Signify has just beefed up their smart lighting portfolio with the announcement of several new Philips Hue offerings, the first of which is three, unique Lightguide bulb shapes that can be attached to a pendant cord to maximize their visual appeal. The new lightbulbs come in globe, ellipse, and triangular shapes and will retail from $74.99 to $89.99, while the pendant cord will retail for $49.99. The bulbs and pendant cords will be available by the end of the year.

These bulbs are the Phillips Hue approach to the Edison bulb trend that has been taking interior decorating by storm over the last few years, and while Philips Hue already offers Edison-style smart lightbulbs, these are the company’s first to change color. Other new lighting solutions include a filament candle bulb—available for $44.99 in white—that can dim to your liking, and a slim downlight for smart lighting in hard-to-reach places for $69.99.

The Philips Hue Play gradient lightstrip for all your PC gaming needs.

The Philips Hue Play gradient lightstrip for all your PC gaming needs.
Image: Signify

Gamers can also rejoice with the new Philips Hue Play gradient lightstrip, which can produce multiple colors at one time that seamlessly transition into one another for an immersive lighting experience. The lightstrip is available in 24/27-inch ($169.99) and 32/34-inch ($189.99) strips for single monitor setups and a longer strip for setups with three 24/27-inch monitors ($279.99).

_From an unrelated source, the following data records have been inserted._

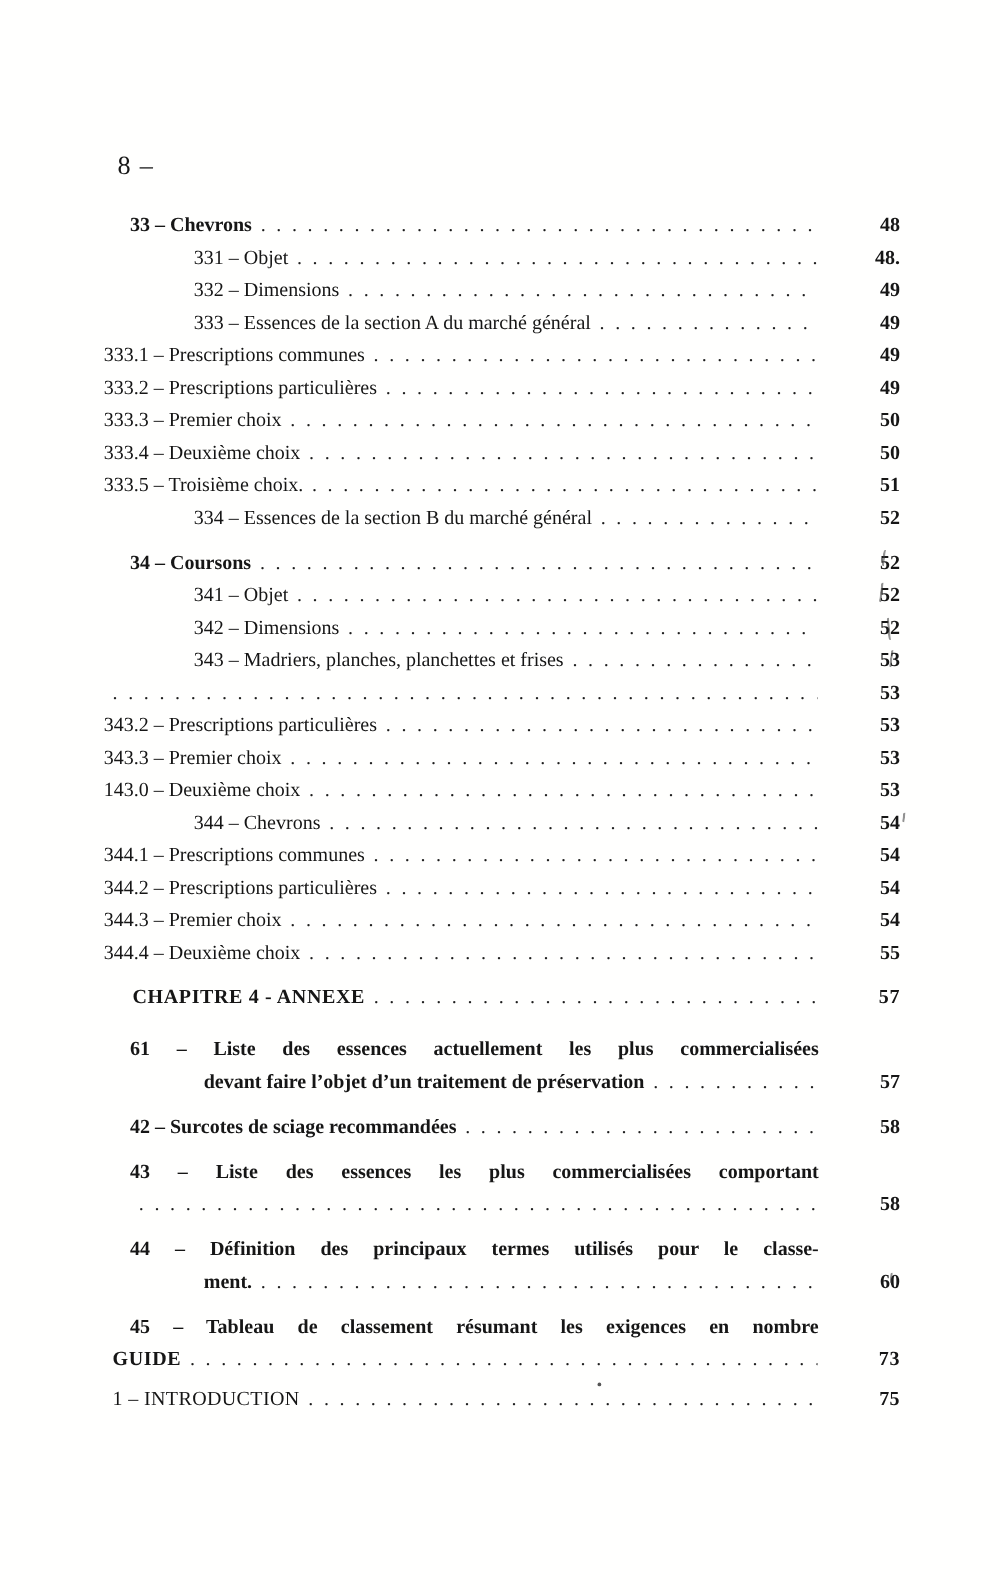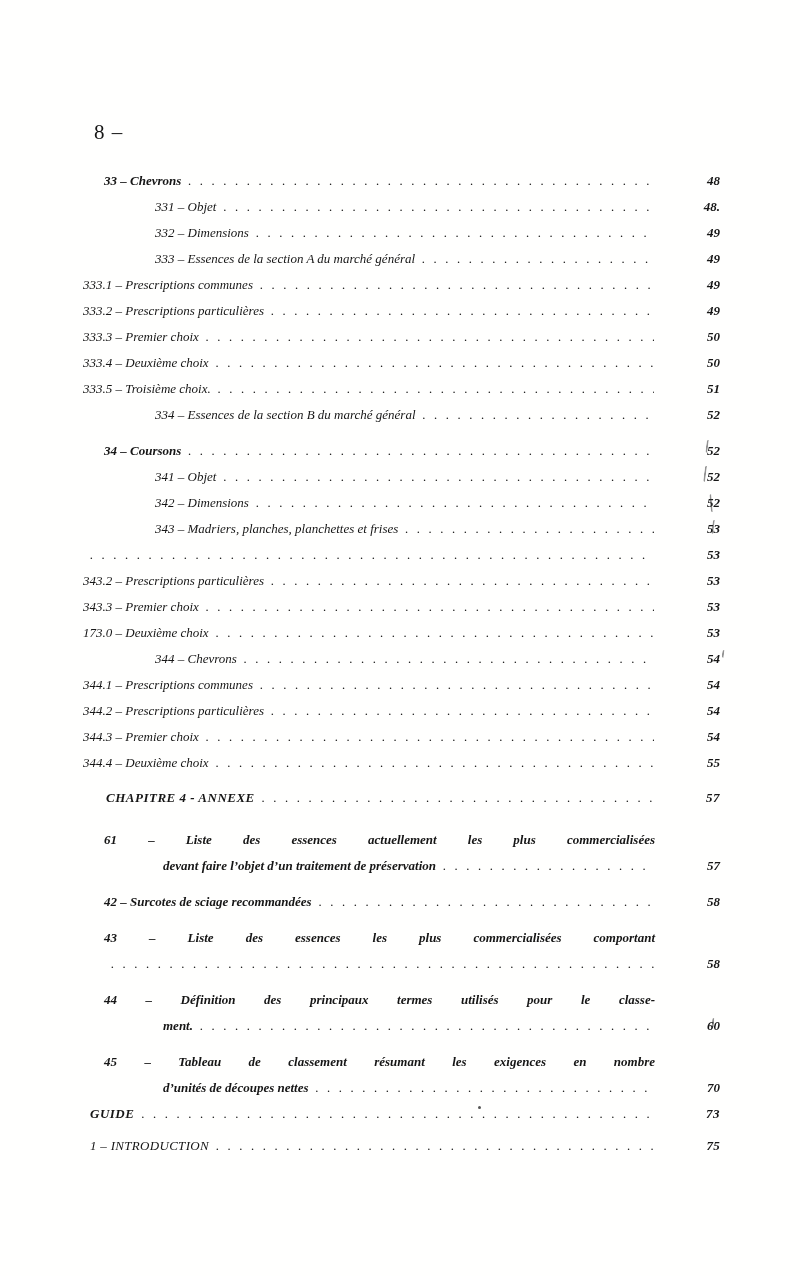"33 – Chevrons" .entry { font-size: 13px -> 16px; font-style: italic -> none }
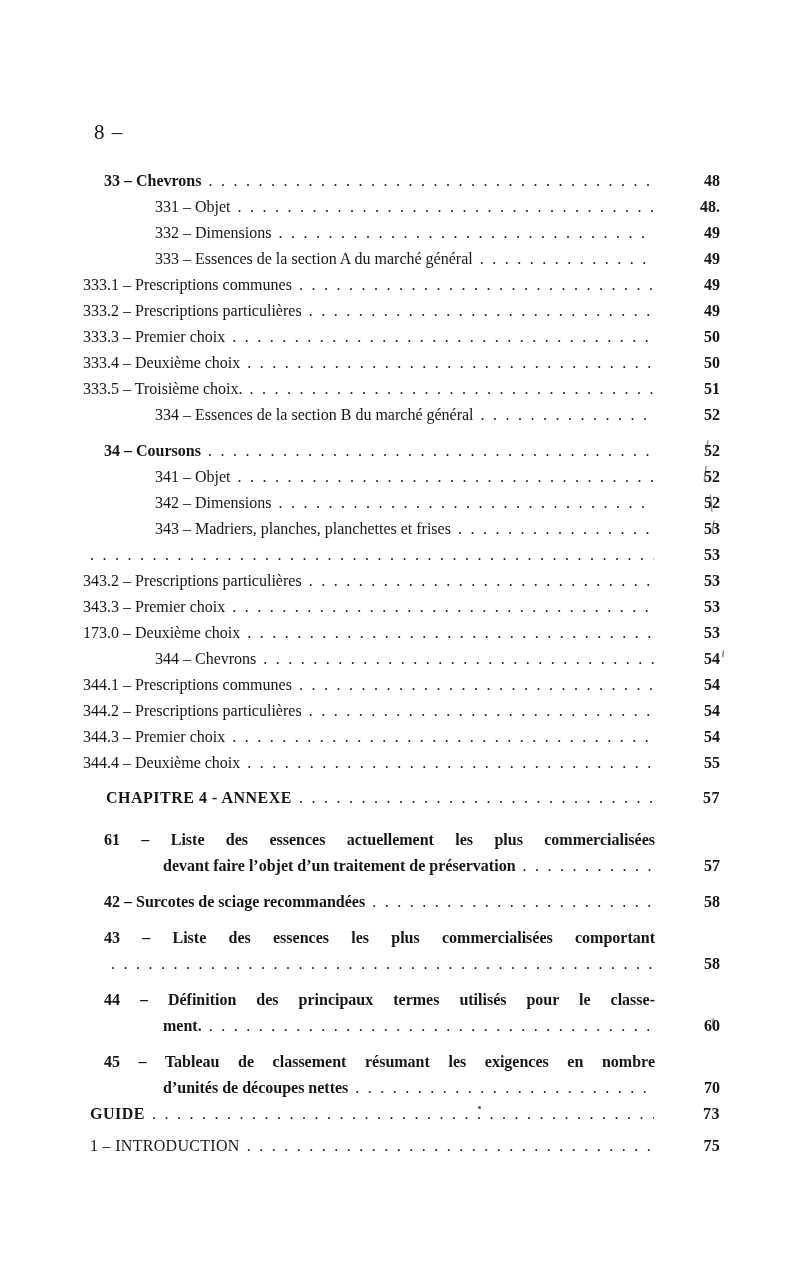"173.0 – Deuxième choix" span.l-text { text: 173.0 -> 143.0 }
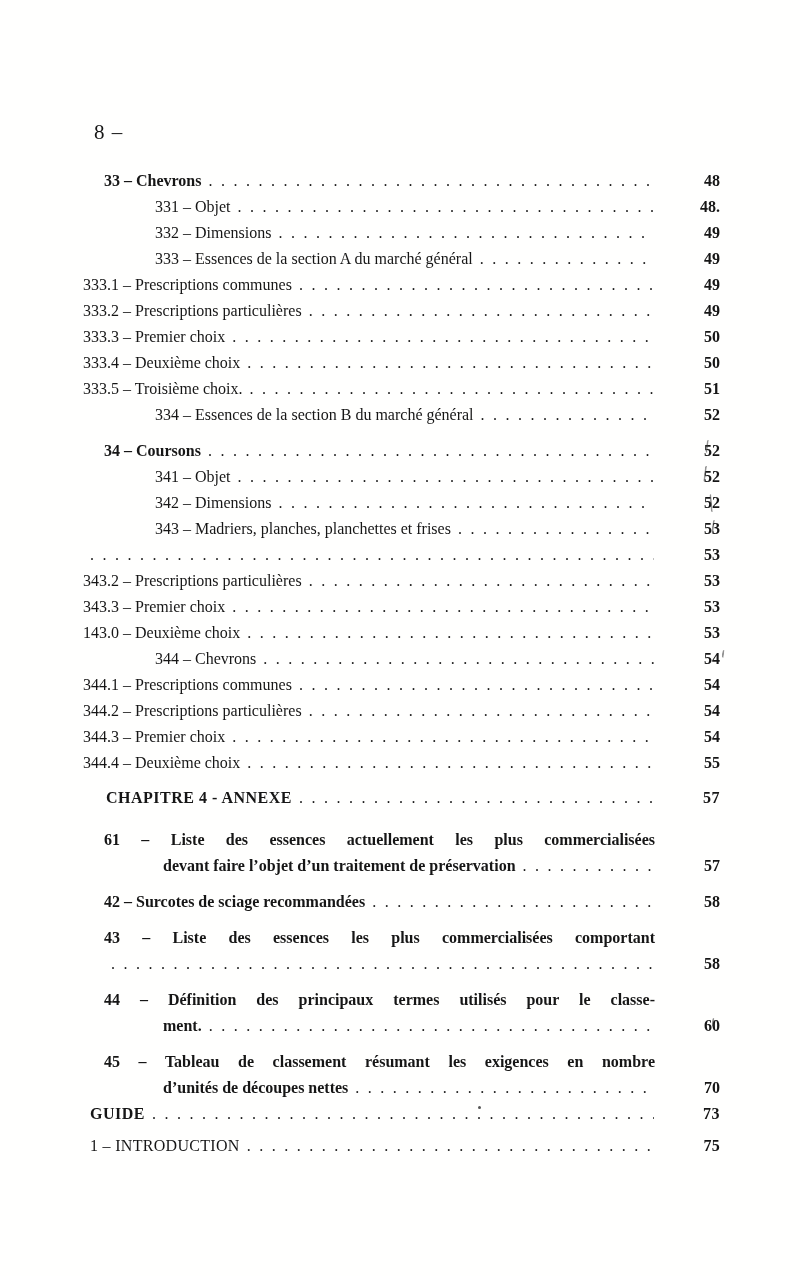"d’unités de découpes nettes" div.lastline { html: <div> <span>d’unités de découpes nettes</span> <span></span> <span>70</span> </div> -> none }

Philips Hue is also rolling out presence automation called Mimic to try to automatically tailor your lights to your schedule. You choose which rooms you want to automate, and if you want your lights to turn on when it gets dark out or turn off and on throughout the day. This all sounds like Philips Hue is taking a massive step toward more successfully creating solutions for ambient computing: Philips Hue making more attractive smart lights makes you forget that you’re using smart lights.